A case then comes before the Court challenging the validity of Roe which has resulted in the deaths of nearly 60 million children within the wombs of their mothers.
First, some background regarding our anti-natal culture. As my former Family Research Council colleague Cathy Ruse and I wrote a few years ago, Roe “did not create a limited right to abortion but a virtually unlimited right to abortion throughout pregnancy.” Indeed, the Supreme Court
ruled that abortion must be permitted for any reason a woman chooses until the child becomes viable; after viability, an abortion must still be permitted if an abortion doctor deems the abortion necessary to protect a woman’s ‘health,’ defined by the Court in another ruling issued the same day as ‘all factors — physical, emotional, psychological, familial, and the woman’s age — relevant to the well-being of the patient’. In this way the Court created a right to abort a child at any time, even past the point of viability, for ‘emotional’ reasons.

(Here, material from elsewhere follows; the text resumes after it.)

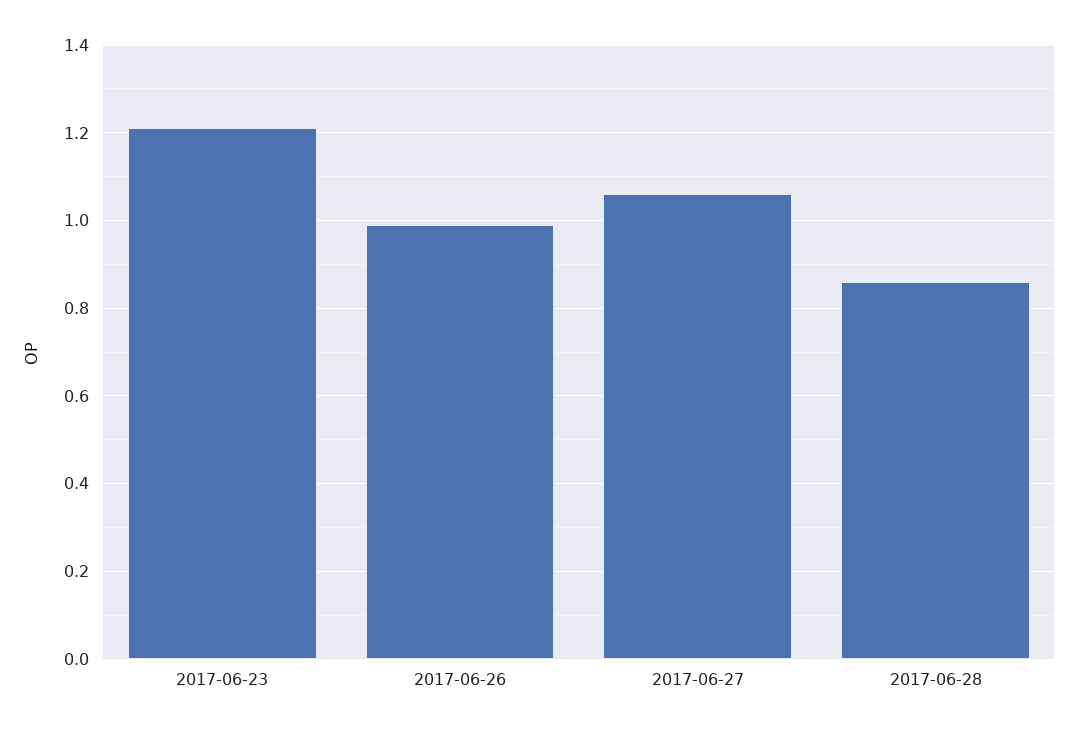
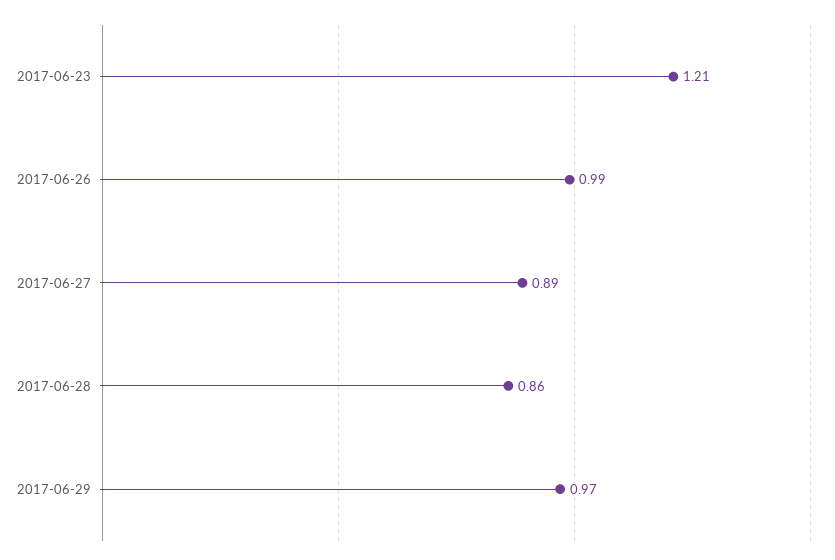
2017-06-27: 1.05 -> 0.89
2017-06-29: none -> 0.97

Unrestricted access to abortion on demand became the national norm that grim day in January 1973. Under President Obama, that access became even easier: As noted by the director of FRC’s Center for Human Dignity, Arina Grossu, the Affordable Care Act (“Obamacare”) subsidizes abortion through a number of funding streams.
In 1973, the Supreme Court said the foundation of Roe is that abortion is an element of the “right to privacy.” The Court admitted that such a right was not explicit in the Constitution but only resident in a conceptual haze of implicational rights. Using that criterion, this “zone of privacy” should include my right to receive free Internet services, psychiatric treatment, multivitamins or anything else I can convince at least one federal judge is necessary for my well-being.
Justice Blackmun also noted that another reason for jettisoning all state laws against abortion “is also the distress, for all concerned, associated with the unwanted child, and there is the problem of bringing a child into a family already unable, psychologically and otherwise, to care for it.”
Interesting criterion. How about the distress to the child herself, dismembered without anesthetic in her mother’s womb? How about the distress of the couple who desperately want a child and are denied her because so few babies are available for domestic adoption? And how about the untold numbers of families which, thinking they are “unable” to rear a child, have been enriched and filled with love because the “unwanted” baby has become the apple of its eye?
It is my hope that these arguments will become, if not mute, at least dormant in light of a Supreme Court decision to bring legal sanity back to the jurisprudence of abortion.
So: Imagine it’s the first day of a post-Roe America. What then?
According the respected legal scholar Paul Linton, “the immediate impact of such a decision (overruling Roe) would be far more modest than most commentators — on both sides of the issue — believe.” According to Linton, “More than two-thirds of the States have repealed their pre-Roe laws or have amended those laws to conform to Roe v. Wade, which allows abortion for any reason before viability and for virtually any reason after viability.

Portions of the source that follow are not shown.